[Before-and-after page screenshots]
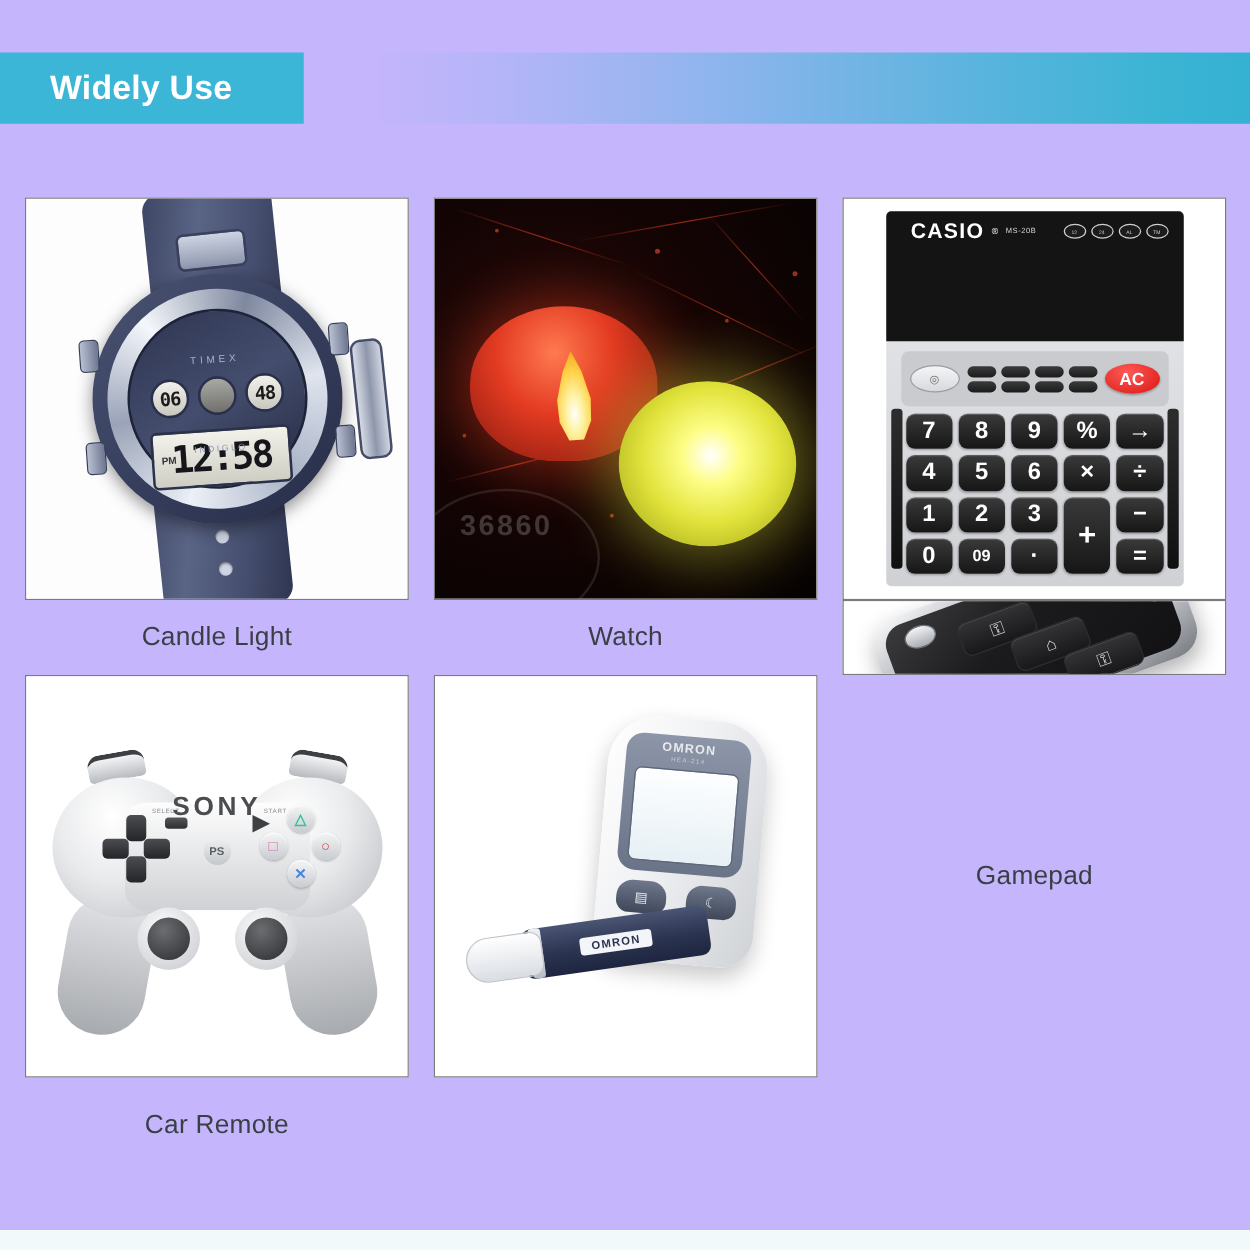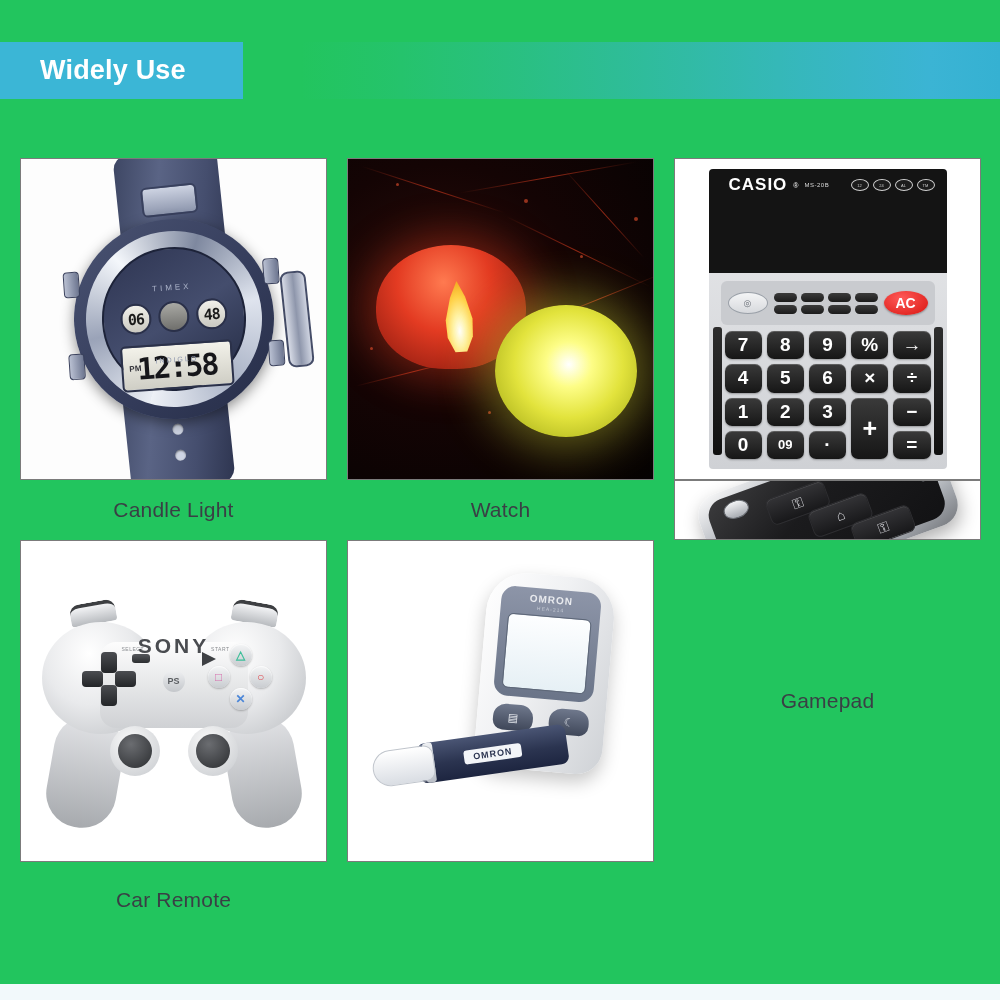--- a/index.html
+++ b/index.html
@@ -9,7 +9,7 @@
     font-family: "Liberation Sans", sans-serif;
     overflow: hidden;
   }
-  .page { position: relative; width: 1000px; height: 984px; background: #22c55e; }
+  .page { position: relative; width: 1000px; height: 984px; background: #c4b5fd; }
 
   
   .header-band {

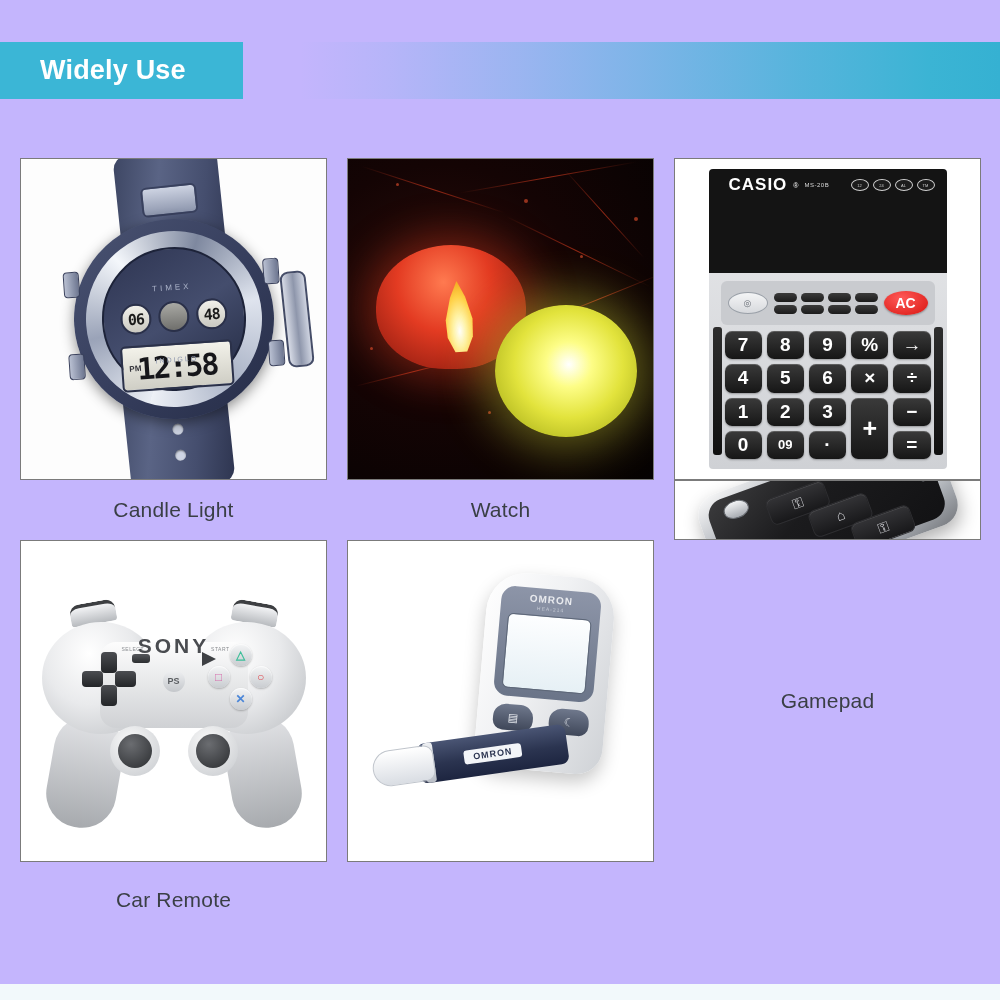--- a/index.html
+++ b/index.html
@@ -550,6 +550,7 @@
         <div class="spark" style="left:268px; top:178px; width:3px; height:3px;"></div>
         <div class="spark" style="left:140px; top:252px; width:3px; height:3px;"></div>
 
+        <div class="candle-emblem">36860</div>
 
         <div class="tealight red">
           <div class="flame"></div>

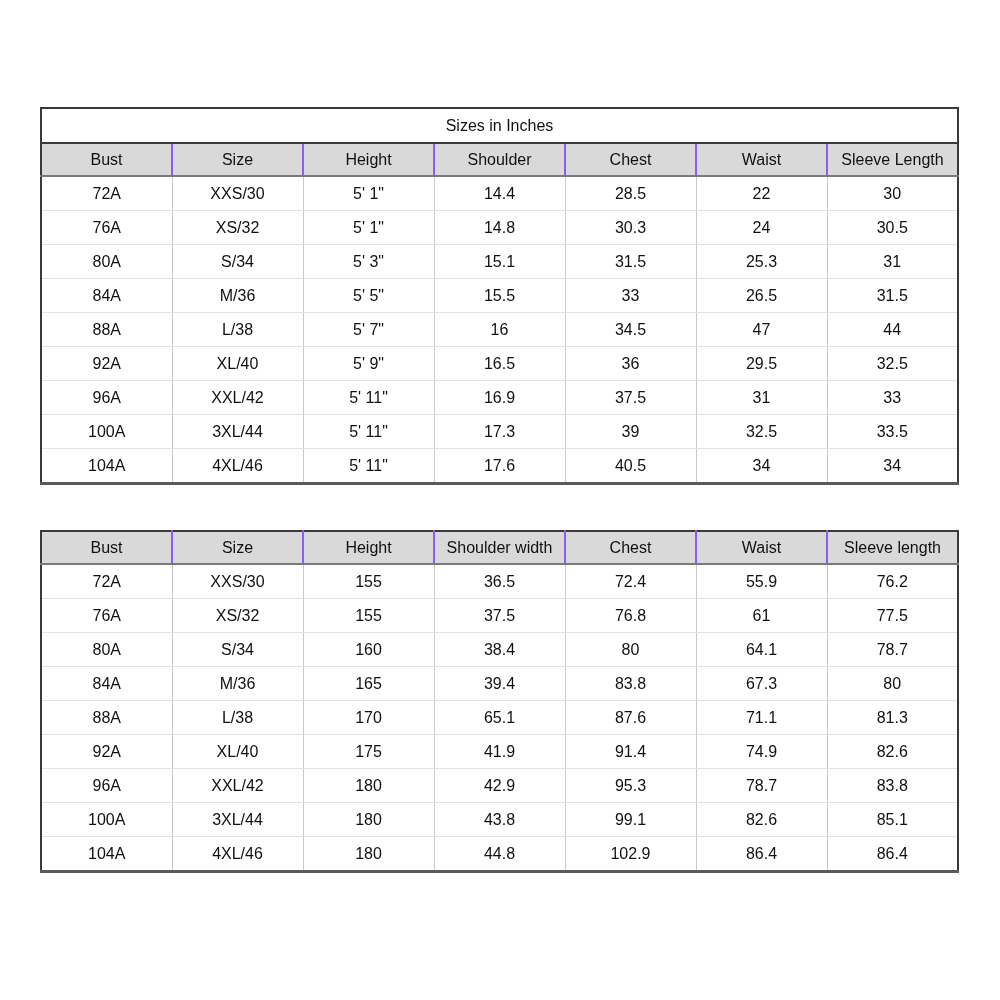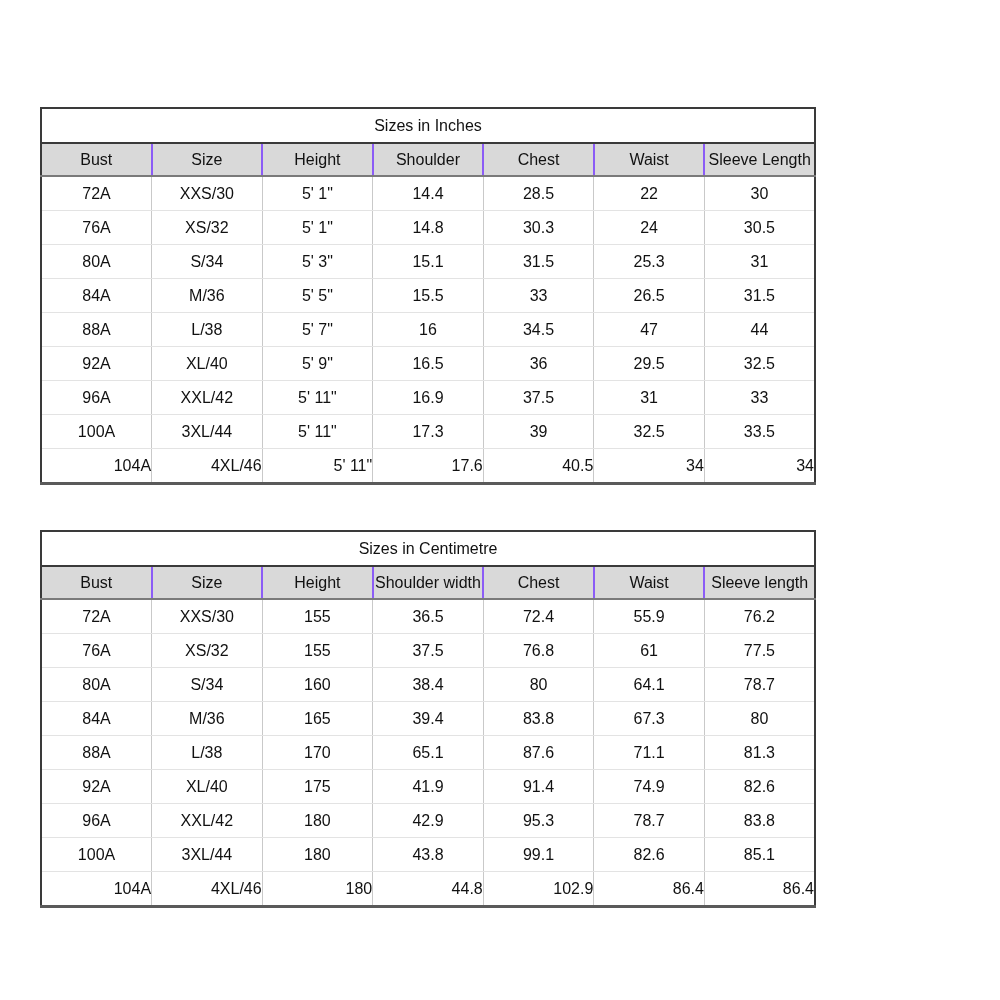--- a/index.html
+++ b/index.html
@@ -36,7 +36,7 @@
   table.size-table {
     position: absolute;
     left: 40px;
-    width: 776px;
+    width: 919px;
     border-collapse: collapse;
     table-layout: fixed;
     border: 2px solid #3a3a3a;

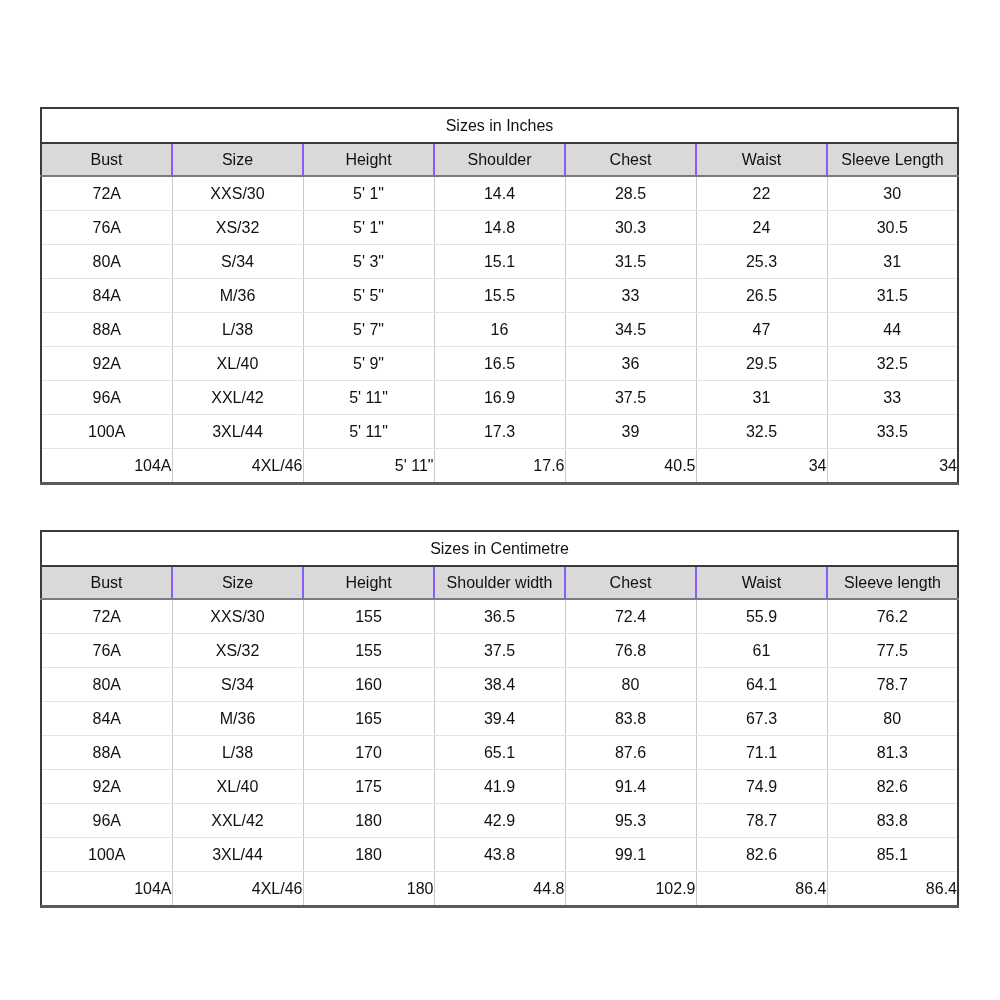--- a/index.html
+++ b/index.html
@@ -77,7 +77,7 @@
     padding: 0;
   }
   table.size-table tbody td:last-child { border-right: none; }
-  table.size-table tbody tr:last-child td { border-bottom: none; text-align: right; }
+  table.size-table tbody tr:last-child td { border-bottom: none; }
 </style>
 </head>
 <body>

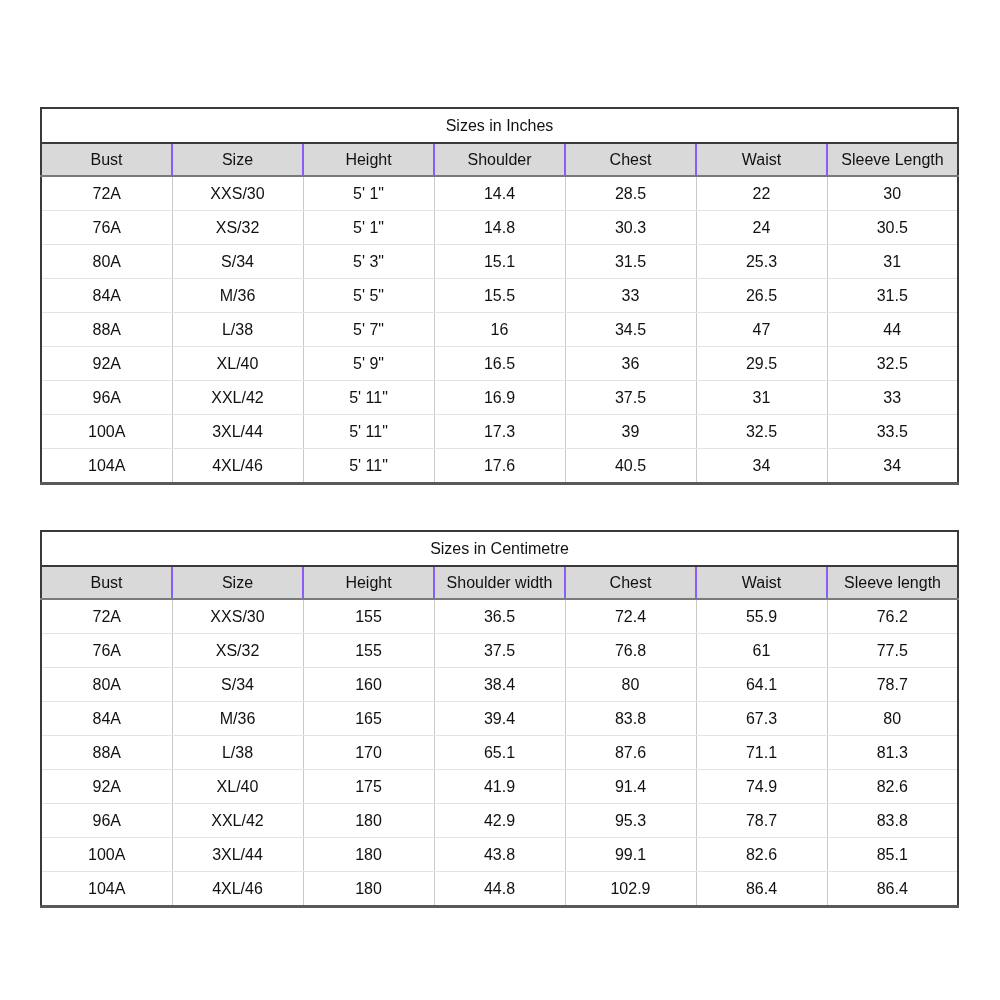--- a/index.html
+++ b/index.html
@@ -187,9 +187,6 @@
 
   <table class="size-table" id="table-cm">
     <thead>
-      <tr class="title-row">
-        <th colspan="7">Sizes in Centimetre</th>
-      </tr>
       <tr class="header-row">
           <th>Bust</th>
           <th>Size</th>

Work instruction:
Look through the records for the string "table". Copy every line that has it.

Your solution:
   table.size-table {
     table-layout: fixed;
   table.size-table tbody td:last-child { border-right: none; }
-  table.size-table tbody tr:last-child td { border-bottom: none; text-align: right; }
+  table.size-table tbody tr:last-child td { border-bottom: none; }
   <table class="size-table" id="table-cm">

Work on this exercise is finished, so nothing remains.